What struck me on my recent visit to the US is how out-of-step that is with individual experiences.
Local news sources report the struggles that communities are having as they try to continue funding basic citizen services. Villages are governed by town councils: a manager and aldermen from neighborhoods, local businessmen and engaged citizens. Their budgets are being pinched as investment returns dwindle, rainy day funds are depleted, and business and homeowner tax payments shrink. I credit these people with trying to act responsibly within the limited budget they have. As a result, they increasingly outsource police services, close parks, and lay off school teachers.
Local citizens are struggling to cope with the effects of these cuts. Most still pay taxes, even though their jobs are threatened, they may be struggling to meet a mortgage on a house that is losing value, their investment and retirement accounts are diminished. But their constant dollars paid-in are yielding less and less return in public services.

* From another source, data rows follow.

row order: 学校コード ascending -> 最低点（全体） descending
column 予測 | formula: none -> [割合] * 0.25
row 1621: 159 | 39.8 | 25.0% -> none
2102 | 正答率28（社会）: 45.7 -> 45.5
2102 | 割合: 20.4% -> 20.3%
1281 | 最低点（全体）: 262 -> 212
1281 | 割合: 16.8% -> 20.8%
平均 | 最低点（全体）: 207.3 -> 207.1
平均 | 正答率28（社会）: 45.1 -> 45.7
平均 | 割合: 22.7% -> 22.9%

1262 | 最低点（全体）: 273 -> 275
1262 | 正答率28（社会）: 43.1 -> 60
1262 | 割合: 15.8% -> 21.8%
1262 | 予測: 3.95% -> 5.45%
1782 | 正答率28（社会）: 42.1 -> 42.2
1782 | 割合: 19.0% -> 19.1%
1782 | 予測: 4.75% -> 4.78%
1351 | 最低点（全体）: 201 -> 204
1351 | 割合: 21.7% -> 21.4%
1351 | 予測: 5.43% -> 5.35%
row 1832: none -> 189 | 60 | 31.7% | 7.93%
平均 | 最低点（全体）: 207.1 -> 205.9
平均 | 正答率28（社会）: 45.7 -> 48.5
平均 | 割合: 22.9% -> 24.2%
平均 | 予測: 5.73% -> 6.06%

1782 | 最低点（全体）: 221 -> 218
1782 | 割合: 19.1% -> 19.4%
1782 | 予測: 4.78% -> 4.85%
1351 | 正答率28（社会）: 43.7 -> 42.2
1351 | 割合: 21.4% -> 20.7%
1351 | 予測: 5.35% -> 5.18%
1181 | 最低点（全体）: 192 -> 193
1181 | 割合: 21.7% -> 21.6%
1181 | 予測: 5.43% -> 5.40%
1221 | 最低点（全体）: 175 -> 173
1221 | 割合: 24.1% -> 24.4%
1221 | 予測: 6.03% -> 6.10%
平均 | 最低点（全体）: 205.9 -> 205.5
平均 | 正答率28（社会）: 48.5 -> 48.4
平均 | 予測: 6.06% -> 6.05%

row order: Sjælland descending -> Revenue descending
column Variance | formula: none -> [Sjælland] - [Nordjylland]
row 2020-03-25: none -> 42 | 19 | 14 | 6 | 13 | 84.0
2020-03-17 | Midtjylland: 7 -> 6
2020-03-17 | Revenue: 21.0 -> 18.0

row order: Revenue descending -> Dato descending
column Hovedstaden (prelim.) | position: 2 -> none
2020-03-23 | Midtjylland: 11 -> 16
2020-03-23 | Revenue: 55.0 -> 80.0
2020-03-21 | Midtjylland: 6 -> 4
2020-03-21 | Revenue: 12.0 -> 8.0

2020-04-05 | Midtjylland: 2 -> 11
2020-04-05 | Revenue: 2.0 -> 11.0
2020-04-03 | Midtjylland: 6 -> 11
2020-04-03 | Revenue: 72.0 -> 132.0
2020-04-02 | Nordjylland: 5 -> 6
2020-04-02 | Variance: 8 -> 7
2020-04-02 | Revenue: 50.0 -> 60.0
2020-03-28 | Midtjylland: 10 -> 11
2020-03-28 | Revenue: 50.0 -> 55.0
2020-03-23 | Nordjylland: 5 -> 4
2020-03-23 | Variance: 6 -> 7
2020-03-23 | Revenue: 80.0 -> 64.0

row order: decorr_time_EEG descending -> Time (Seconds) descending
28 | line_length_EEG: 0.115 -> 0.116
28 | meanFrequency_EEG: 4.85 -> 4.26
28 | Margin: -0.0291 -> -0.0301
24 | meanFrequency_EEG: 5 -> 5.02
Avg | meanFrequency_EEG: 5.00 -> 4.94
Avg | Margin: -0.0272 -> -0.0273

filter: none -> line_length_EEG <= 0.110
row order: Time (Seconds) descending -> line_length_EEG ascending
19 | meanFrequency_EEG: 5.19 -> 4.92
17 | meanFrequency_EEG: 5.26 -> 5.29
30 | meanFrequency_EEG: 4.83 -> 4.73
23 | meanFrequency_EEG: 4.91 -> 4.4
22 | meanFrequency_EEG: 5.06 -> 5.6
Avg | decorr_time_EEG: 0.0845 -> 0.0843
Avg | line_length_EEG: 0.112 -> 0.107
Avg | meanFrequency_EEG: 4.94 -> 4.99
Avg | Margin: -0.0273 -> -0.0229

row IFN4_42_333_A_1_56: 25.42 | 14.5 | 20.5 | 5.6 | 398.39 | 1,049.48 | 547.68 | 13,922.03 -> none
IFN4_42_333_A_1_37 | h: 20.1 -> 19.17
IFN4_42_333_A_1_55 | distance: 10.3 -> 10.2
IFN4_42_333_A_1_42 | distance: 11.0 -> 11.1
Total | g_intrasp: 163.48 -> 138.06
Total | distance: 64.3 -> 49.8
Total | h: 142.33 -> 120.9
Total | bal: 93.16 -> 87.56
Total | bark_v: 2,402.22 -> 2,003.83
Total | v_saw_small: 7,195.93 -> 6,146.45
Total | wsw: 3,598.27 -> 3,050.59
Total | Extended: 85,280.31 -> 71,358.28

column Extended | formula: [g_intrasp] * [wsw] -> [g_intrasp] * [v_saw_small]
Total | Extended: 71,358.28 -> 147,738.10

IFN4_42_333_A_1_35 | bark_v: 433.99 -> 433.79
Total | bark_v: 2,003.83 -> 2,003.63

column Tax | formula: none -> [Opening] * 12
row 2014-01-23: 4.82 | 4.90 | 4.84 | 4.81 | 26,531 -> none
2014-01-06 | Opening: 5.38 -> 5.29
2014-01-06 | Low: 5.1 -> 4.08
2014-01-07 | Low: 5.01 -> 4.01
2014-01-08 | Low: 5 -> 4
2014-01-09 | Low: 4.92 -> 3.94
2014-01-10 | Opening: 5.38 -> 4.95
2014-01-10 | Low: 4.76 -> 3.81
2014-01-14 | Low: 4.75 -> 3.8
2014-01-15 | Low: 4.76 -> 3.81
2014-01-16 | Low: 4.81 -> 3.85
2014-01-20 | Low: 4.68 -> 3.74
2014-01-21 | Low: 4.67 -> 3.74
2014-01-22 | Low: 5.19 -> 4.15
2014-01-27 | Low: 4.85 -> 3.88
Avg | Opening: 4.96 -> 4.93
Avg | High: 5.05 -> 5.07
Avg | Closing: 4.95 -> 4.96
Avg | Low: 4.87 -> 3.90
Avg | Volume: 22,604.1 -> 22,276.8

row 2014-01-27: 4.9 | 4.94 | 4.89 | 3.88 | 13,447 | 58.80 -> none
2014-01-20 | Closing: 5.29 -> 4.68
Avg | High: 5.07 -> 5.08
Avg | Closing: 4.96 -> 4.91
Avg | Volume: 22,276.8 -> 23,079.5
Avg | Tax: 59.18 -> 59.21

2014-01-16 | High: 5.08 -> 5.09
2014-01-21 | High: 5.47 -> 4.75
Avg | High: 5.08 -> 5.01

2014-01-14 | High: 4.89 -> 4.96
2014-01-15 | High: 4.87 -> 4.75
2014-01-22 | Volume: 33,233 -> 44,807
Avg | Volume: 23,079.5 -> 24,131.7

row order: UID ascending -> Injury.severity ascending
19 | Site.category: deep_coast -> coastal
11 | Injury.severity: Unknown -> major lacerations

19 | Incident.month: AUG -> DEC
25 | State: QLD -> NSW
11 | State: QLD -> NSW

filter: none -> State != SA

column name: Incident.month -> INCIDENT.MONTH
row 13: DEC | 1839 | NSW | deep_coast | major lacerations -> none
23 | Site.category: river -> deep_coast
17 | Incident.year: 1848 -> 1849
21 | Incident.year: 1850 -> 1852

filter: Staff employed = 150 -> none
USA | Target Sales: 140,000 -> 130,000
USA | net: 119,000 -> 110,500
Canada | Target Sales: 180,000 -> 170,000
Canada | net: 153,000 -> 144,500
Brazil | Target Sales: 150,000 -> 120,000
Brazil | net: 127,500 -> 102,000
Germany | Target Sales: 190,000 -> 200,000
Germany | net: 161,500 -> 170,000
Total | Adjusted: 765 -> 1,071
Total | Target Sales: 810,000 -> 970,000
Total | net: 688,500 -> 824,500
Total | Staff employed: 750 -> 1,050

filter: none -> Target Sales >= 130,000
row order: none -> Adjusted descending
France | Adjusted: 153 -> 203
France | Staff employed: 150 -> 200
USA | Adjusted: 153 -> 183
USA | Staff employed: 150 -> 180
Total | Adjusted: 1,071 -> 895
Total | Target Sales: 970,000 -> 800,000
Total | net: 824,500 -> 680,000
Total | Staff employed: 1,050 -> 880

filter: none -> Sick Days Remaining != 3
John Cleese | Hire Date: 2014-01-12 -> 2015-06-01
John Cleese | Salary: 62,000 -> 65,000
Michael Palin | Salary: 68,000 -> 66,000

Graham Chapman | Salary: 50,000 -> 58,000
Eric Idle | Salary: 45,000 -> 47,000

So town meetings have become angry microscopic face-offs between non-professionals trying to manage a dwindling tax base and citizens who want value for their tax money. And, at this level, its all very personal: school programs, safety, libraries, potholes are all up for argument
Thus, village politics and economics are becoming victims of the huge impersonal banking and governmental forces playing out above them. And I don’t hear anybody at the government or banking level talking about how to help.
The big-picture theorists simply don’t appreciate the lasting damage being done to citizen confidence and cohesion at the local level, the impact on people’s perception of a fair and stable social fabric.